Python: gensim: RuntimeError: you must first build vocabulary before training the model

python gensim word2vec

29,183

Solution 1

Default min_count in gensim's Word2Vec is set to 5. If there is no word in your vocab with frequency greater than 4, your vocab will be empty and hence the error. Try

voc_vec = word2vec.Word2Vec(vocab, min_count=1)

Solution 2

Input to the gensim's Word2Vec can be a list of sentences or list of words or list of list of sentences.

E.g.

1. sentences = ['I love ice-cream', 'he loves ice-cream', 'you love ice cream']
2. words = ['i','love','ice - cream', 'like', 'ice-cream']
3. sentences = [['i love ice-cream'], ['he loves ice-cream'], ['you love ice cream']]

build the vocab before training

model.build_vocab(sentences, update=False)

just check out the link for detailed info

29,183

user56591

Updated on March 07, 2020

Comments

user56591 about 4 years

I know that this question has been asked already, but I was still not able to find a solution for it.

I would like to use gensim's word2vec on a custom data set, but now I'm still figuring out in what format the dataset has to be.
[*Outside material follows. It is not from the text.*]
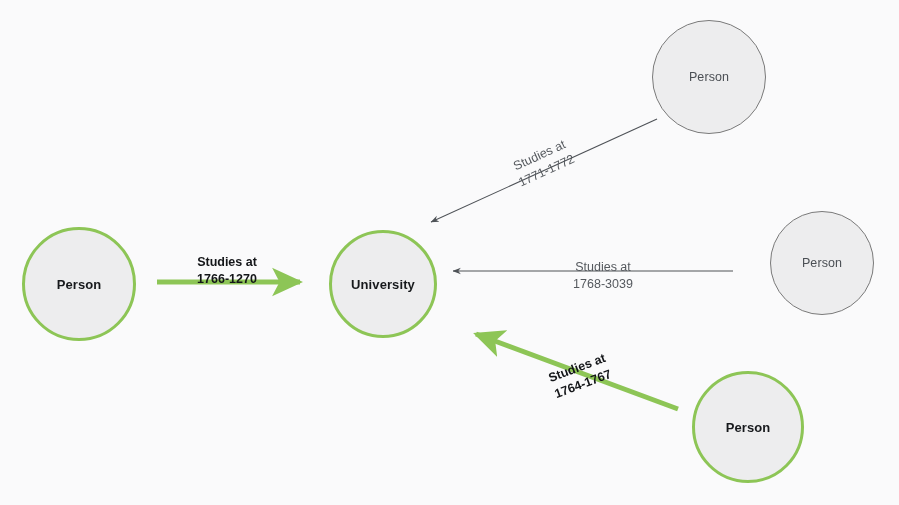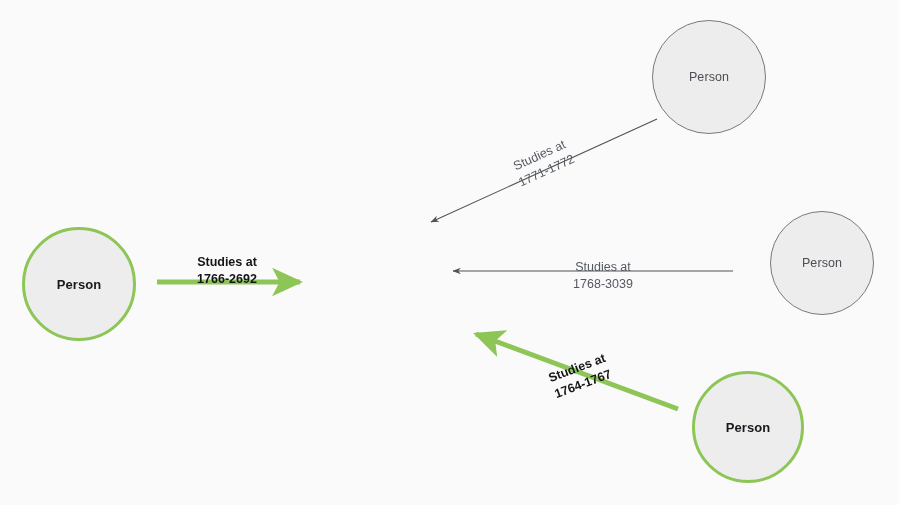"1766-2692" span.ln { text: 1766-2692 -> 1766-1270 }
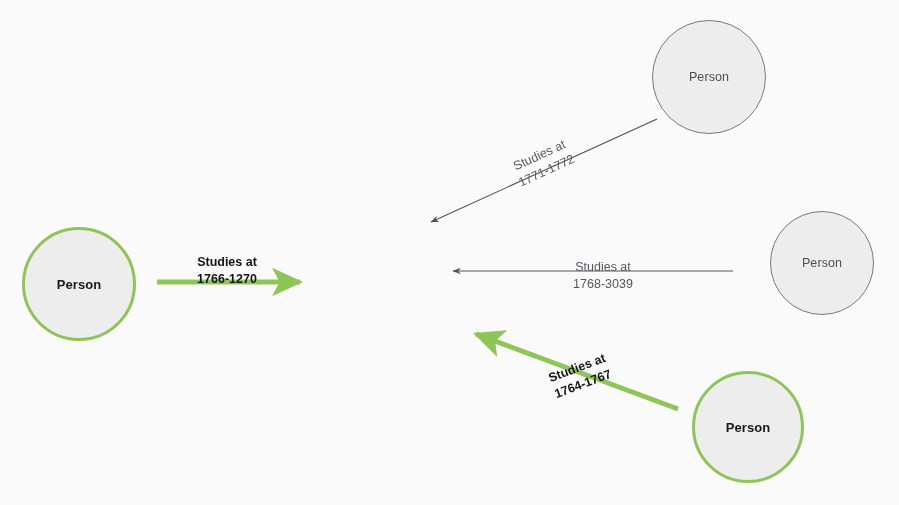"University" div.node-circle { html: none -> <div> <span>University</span> </div> }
I had a look at this post where the input is basically a list of lists (one big list containing other lists that are tokenized sentences from the NLTK Brown corpus). So I thought that this is the input format I have to use for the command word2vec.Word2Vec(). However, it won't work with my little test set and I don't understand why.

What I have tried:

This worked:

from gensim.models import word2vec
from nltk.corpus import brown
import logging
logging.basicConfig(format='%(asctime)s : %(levelname)s : %(message)s', level=logging.INFO)

brown_vecs = word2vec.Word2Vec(brown.sents())

This didn't work:

sentences = [ "the quick brown fox jumps over the lazy dogs","yoyoyo you go home now to sleep"]
vocab = [s.encode('utf-8').split() for s in sentences]
voc_vec = word2vec.Word2Vec(vocab)

I don't understand why it doesn't work with the "mock" data, even though it has the same data structure as the sentences from the Brown corpus:

vocab:

[['the', 'quick', 'brown', 'fox', 'jumps', 'over', 'the', 'lazy', 'dogs'], ['yoyoyo', 'you', 'go', 'home', 'now', 'to', 'sleep']]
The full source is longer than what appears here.